To be the son of such a man, however, was not easy. One of the most
revealing sections of Sawyer-Laucanno's biography deals with Cummings's
youthful ambivalence toward his father, drawing on notes that Cummings
wrote decades later. In those recollections, the adult poet remembers
how overwhelming his father's example seemed, both morally and
physically: "My father was a walking Platonic triad -- the good, the
true, the beautiful." And the son was desperate to live up to his
father's expectations. There even seems to be a hint of this in a diary
entry that his mother, Rebecca, wrote when he was just a few days old:
"Boy circumcised by Dr. Hildreth -- Bore it very well -- Cried lustily
till Edward spoke to him telling him to bear it bravely. [T]hen the boy
actually stopped crying."

Whether this was coincidence or precocious obedience, Cummings's awe of
his father continued to be a theme of his childhood. In one late-life
memoir, he recalled an episode when "I was given a new sled, and went
out with my nurse to coast -- the sled, going fast, hit something and
threw me off, and I cried: I begged the nurse not to tell my father...I
was always afraid of my father." And inevitably, the desire to please
his father colored Estlin's feelings about Harvard, where his father
and all his neighbors taught, and which he was destined to attend. "As
a baby," he told the audience at his Norton lectures, "I sported a
white sweater; on which my mother had embroidered a red H, for
Harvard." On his third birthday, in 1897, his mother noted in her diary
Estlin's fondness for the John Harvard statue: "He is very fond of John
Harvard and says 'when I get a 'ittle bigger Mullah, I'm going to be a
big college boy and go to college with Fader.'"

That is just what he did -- though by the time Cummings entered the
College, in 1911, his father had long since left the faculty. The
precocious 16-year-old freshman attended classes while living at home;
not until he was a senior did he take a room in the Yard, in Thayer
Hall. Still under his father's watchful eye, Estlin seemed to be
following faithfully in Edward's footsteps. Like his father, Estlin
graduated magna cum laude, and like his father, he stayed on to earn a
master's degree.

But unlike Edward, Estlin was no earnest student. He was known, rather,
as one of the College's leading aesthetes, a connoisseur of avant-garde
painting, music, and literature.
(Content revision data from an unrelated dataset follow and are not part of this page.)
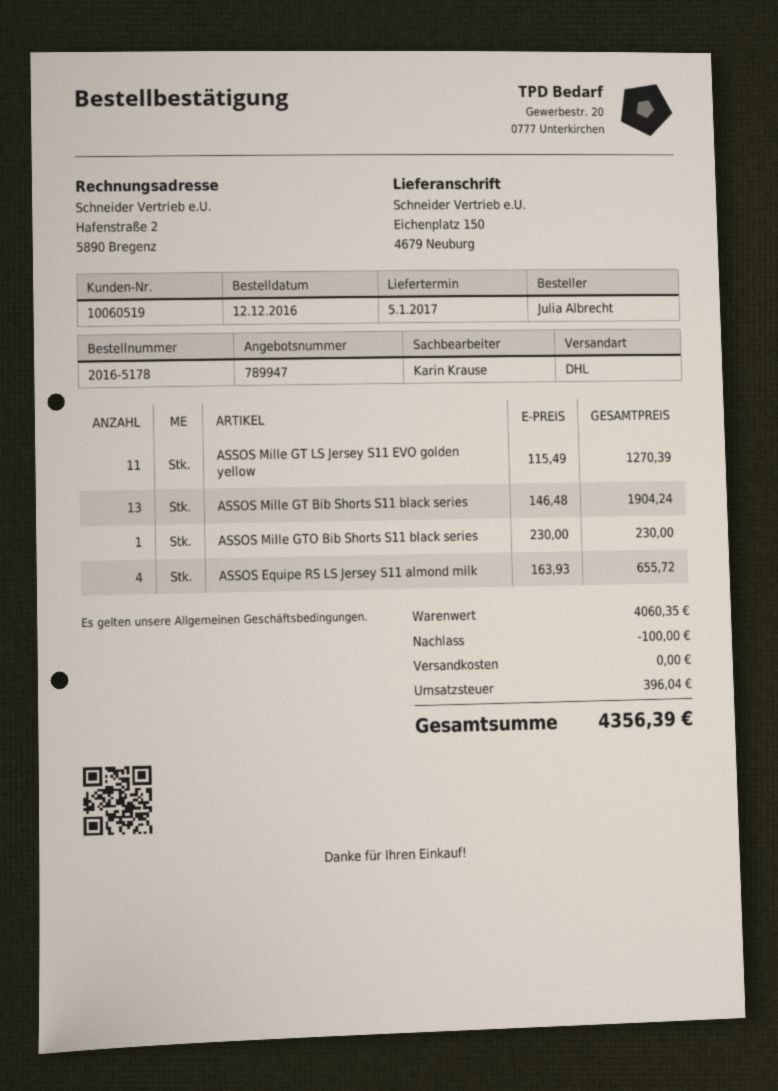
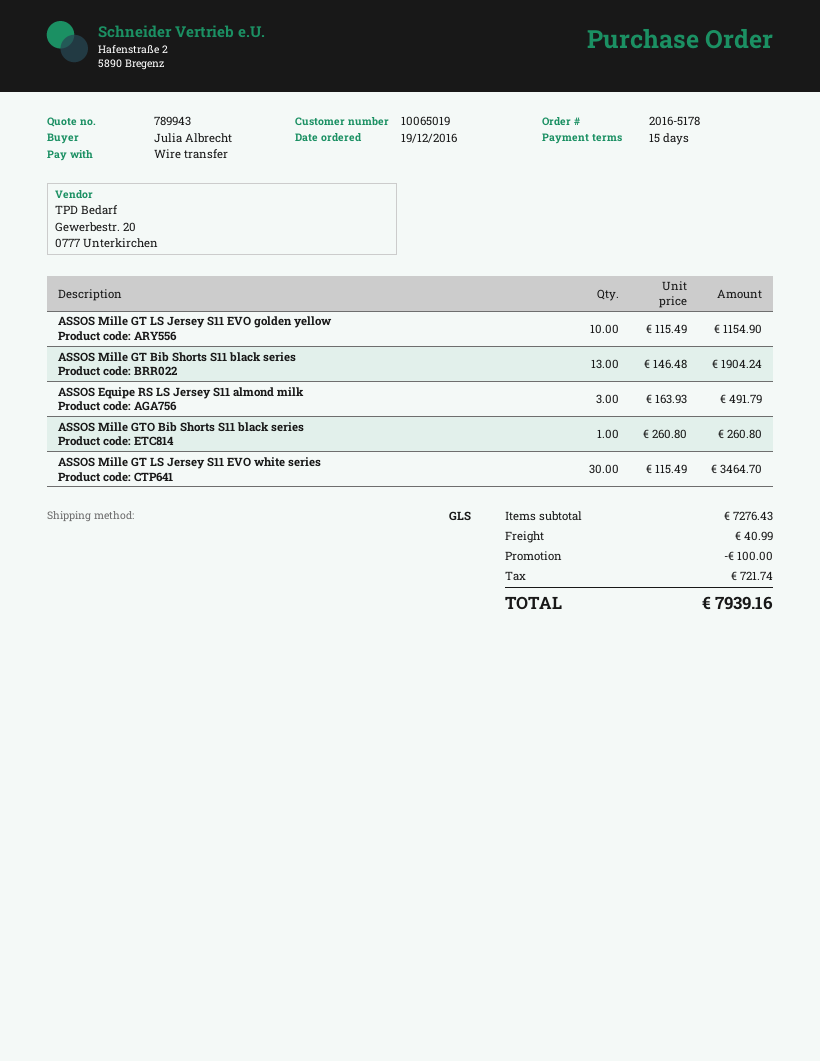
quote number: 789947 -> 789943
order date: 2016-12-12 -> 2016-12-19
customer number: 10060519 -> 10065019
shipping method: DHL -> GLS
ASSOS Mille GT LS Jersey S11 EVO golden yellow: 11 x 115.49 = 1270.39 -> 10 x 115.49 = 1154.90
ASSOS Mille GTO Bib Shorts S11 black series: 1 x 230.00 = 230.00 -> 1 x 260.80 = 260.80
ASSOS Equipe RS LS Jersey S11 almond milk: 4 x 163.93 = 655.72 -> 3 x 163.93 = 491.79
ASSOS Mille GT LS Jersey S11 EVO white series: none -> 30 x 115.49 = 3464.70
subtotal: 4060.35 -> 7276.43
shipping: 0.00 -> 40.99
tax: 396.04 -> 721.74
total: 4356.39 -> 7939.16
He spent his time debating the work of
Ezra Pound and Amy Lowell at the Harvard Poetry Society and helping to
put together a literary magazine, the Harvard Monthly. The masthead of
the Monthly boasted some names that would become famous in the 1920s:
Cummings's fellow editors included the novelist John Dos Passos, the
critic Gilbert Seldes, and the poet Robert Hillyer. Other editors, like
the wealthy Scofield Thayer and J. Sibley Watson, would remain
Cummings's friends and patrons throughout his life -- "the truest
friends," Cummings declared, "any man will ever enjoy." They were drawn
together by their enthusiasm for the most radical trends in modern art
and their disdain for their more conventional classmates at the
Advocate. Sawyer-Laucanno quotes Malcolm Cowley, who would become
famous as a chronicler of the "lost generation":


[T]he Monthly and the Advocate...looked down on each other -- or to be
accurate, they nodded to each other coldly from the facing doors of
their respective sanctums on the dusty third floor of the Harvard
Union. The Monthlies thought that the board of the Advocate...was
composed of journalists, clubmen, athletes and disciples of Teddy
Roosevelt, a former editor, and not a man of letters among them. The
Advocates suspected that the Monthlies were aesthetes (as indeed most
of them came to be called), scruffy poets, socialists, pacifists or
worse.


Cowley's amused recollection sheds an indirect but significant light on
Cummings's life and work. For just as Cummings and his friends made war
on the College's philistinism from their office inside the Union, so
Cummings's lifelong rebellion against the world of Harvard and
Cambridge was decidedly a revolt from within, a matter of family
rivalry rather than genuine rejection. It is important to keep this in
mind whenever Cummings's poetry mocks Cambridge as the epitome of
stifling respectability:

the Cambridge ladies who live in furnished souls
are unbeautiful and have comfortable minds
(also, with the church's protestant blessings
daughters,unscented shapeless spirited)
they believe in Christ and Longfellow,both dead,
are invariably interested in so many things --
at the present writing one still finds
delighted fingers knitting for the is it Poles?
perhaps. While permanent faces coyly bandy
scandal of Mrs. N and Professor D
....the Cambridge ladies do not care,above
Cambridge if sometimes in its box of
sky lavender and cornerless,the
moon rattles like a fragment of angry candy


This is one of Cummings's best-known poems, and with good reason: it is
a wonderful tirade, each detail chosen for its sarcastic bite: the
souls that come already "furnished" with ideas and "comfortable"
assumptions, residing in passionless, "unscented" bodies. And it
reflected Cummings's deeply felt resistance to what he perceived as
Cambridge's lifelessness. This is made clear in a letter the poet wrote
to his younger sister in 1922, when she was struggling to leave the
family home and move to New York:

NOTHING IS SO DIFFICULT AS TO BE ALIVE!!!!!! which is the ONLY THING
WHICH YOU CANNOT LEARN ever,from anyone,anywhere: it must come out of
you;and it never can,until you have KNOCKED DOWN AND CARRIED OUT all
the teachable swill of Cambridge etc.


The physical dimension of "being alive" was as important in Cummings's
rebellion against Cambridge as the mental and spiritual. Outwardly,
Cummings was a well-behaved young man; according to Malcolm Cowley, "he
was intensely shy and private in the Cambridge fashion." Yet as
Sawyer-Laucanno reveals, this shyness concealed a strong sexual
appetite, which Cummings both longed and feared to indulge. He blamed
his repression on what he called "my New England downbringing," which
"tried its best to make [me believe] that 'virtue' and volupté are
opposites." And his father, the pastor, was the living symbol of that
sexual Puritanism. "I led a double life," Cummings recalled, "getting
drunk and feeling up girls but lying about this to my Father and taking
his money all the time." More generally, he wrote, "FEAR & SEX go
together in my life. With sex I associate, also, GUILTINESS."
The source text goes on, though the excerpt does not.